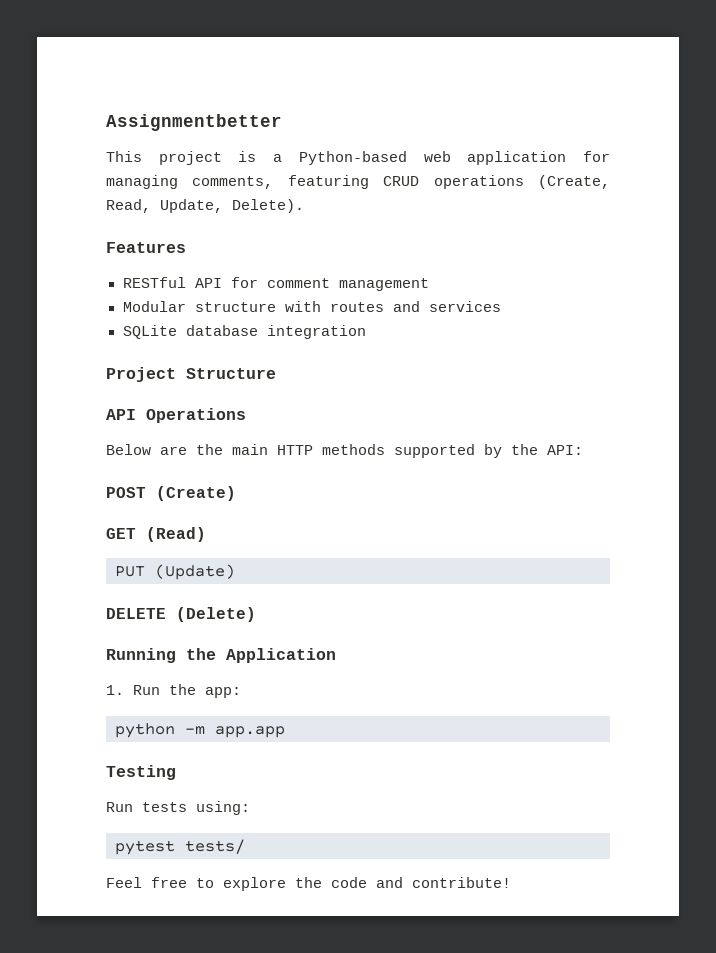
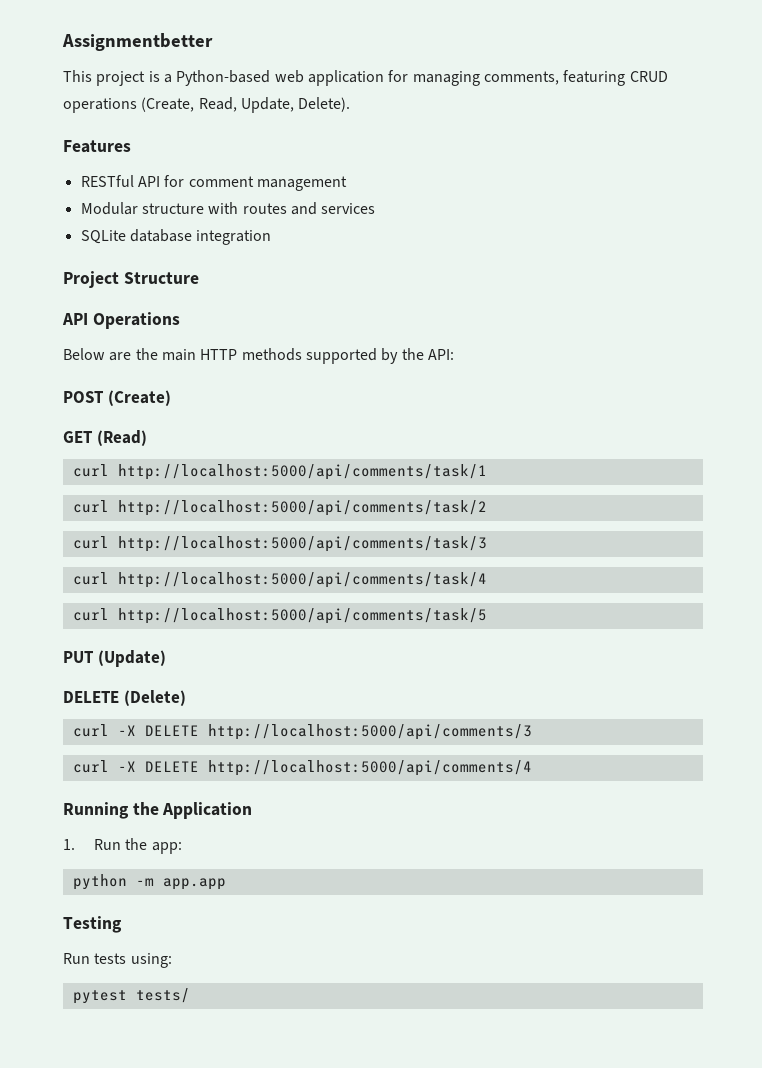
+ curl http://localhost:5000/api/comments/task/1
+ curl http://localhost:5000/api/comments/task/2
+ curl http://localhost:5000/api/comments/task/3
+ curl http://localhost:5000/api/comments/task/4
+ curl http://localhost:5000/api/comments/task/5
  PUT (Update)
  DELETE (Delete)
+ curl -X DELETE http://localhost:5000/api/comments/3
+ curl -X DELETE http://localhost:5000/api/comments/4
- Feel free to explore the code and contribute!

- [Task requirements]: Your answer should hold exactly the lines from the one containing "DELETE (Delete)" through the end of the entries above, and nothing else.

- [Task answer]:
  DELETE (Delete)
+ curl -X DELETE http://localhost:5000/api/comments/3
+ curl -X DELETE http://localhost:5000/api/comments/4
- Feel free to explore the code and contribute!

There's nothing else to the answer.